◆ WORK ITEM ◆
Only one stretch of the data below is needed. Output the lines from the one with "- djoshea/vim-autoread" up to and including the one with "- Now that we", exactly as they stand.

--------

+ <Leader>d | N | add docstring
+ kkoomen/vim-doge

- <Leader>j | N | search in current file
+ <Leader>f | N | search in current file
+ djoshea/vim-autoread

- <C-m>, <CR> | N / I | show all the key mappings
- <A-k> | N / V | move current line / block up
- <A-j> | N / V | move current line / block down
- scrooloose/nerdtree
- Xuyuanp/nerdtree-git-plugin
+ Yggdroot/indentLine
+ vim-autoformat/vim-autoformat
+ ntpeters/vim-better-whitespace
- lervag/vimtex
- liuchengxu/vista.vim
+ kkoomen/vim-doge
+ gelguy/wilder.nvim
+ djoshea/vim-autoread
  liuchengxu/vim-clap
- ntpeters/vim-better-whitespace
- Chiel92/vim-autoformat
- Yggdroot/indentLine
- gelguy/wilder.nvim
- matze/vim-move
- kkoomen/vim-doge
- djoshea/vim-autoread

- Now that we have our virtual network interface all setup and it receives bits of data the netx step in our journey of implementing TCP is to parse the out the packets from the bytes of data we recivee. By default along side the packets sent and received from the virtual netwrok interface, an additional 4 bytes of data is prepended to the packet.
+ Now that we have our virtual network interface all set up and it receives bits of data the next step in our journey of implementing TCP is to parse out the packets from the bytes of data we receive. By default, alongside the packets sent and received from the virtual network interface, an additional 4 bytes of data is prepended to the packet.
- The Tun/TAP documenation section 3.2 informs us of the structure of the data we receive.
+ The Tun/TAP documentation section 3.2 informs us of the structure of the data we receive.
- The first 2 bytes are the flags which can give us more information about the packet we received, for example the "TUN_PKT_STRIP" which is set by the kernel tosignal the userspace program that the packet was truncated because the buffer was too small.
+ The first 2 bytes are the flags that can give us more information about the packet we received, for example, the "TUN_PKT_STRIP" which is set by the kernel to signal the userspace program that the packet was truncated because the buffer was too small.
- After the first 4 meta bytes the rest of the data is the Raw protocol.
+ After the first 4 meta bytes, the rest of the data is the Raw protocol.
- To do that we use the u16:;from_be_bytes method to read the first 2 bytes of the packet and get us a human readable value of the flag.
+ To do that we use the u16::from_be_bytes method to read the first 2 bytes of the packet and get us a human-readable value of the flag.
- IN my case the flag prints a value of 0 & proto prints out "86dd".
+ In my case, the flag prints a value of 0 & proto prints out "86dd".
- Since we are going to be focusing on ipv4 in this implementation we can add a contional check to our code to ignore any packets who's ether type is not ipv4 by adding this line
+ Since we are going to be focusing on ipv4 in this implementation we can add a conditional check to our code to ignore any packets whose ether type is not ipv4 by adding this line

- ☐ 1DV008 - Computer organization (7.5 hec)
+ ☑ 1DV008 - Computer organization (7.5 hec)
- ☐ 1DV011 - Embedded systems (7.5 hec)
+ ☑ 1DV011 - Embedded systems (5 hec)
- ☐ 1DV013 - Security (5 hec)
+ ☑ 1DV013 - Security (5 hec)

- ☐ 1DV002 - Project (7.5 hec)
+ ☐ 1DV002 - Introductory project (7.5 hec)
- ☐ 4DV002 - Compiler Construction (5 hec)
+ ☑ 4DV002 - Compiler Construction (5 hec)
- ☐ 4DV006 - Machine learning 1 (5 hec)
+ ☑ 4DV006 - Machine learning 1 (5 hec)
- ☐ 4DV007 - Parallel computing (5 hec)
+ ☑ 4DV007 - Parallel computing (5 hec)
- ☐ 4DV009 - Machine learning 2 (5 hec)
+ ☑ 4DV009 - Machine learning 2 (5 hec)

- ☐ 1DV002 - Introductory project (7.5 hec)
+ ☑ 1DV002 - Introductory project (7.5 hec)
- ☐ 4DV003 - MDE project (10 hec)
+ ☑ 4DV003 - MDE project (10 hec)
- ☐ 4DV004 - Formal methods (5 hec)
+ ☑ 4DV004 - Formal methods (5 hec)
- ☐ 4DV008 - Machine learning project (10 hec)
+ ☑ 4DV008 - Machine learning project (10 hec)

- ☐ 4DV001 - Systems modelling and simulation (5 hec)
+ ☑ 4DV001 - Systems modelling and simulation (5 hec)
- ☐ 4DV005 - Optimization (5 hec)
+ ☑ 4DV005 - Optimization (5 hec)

--------

◆ OUTPUT ◆
- djoshea/vim-autoread

- Now that we have our virtual network interface all setup and it receives bits of data the netx step in our journey of implementing TCP is to parse the out the packets from the bytes of data we recivee. By default along side the packets sent and received from the virtual netwrok interface, an additional 4 bytes of data is prepended to the packet.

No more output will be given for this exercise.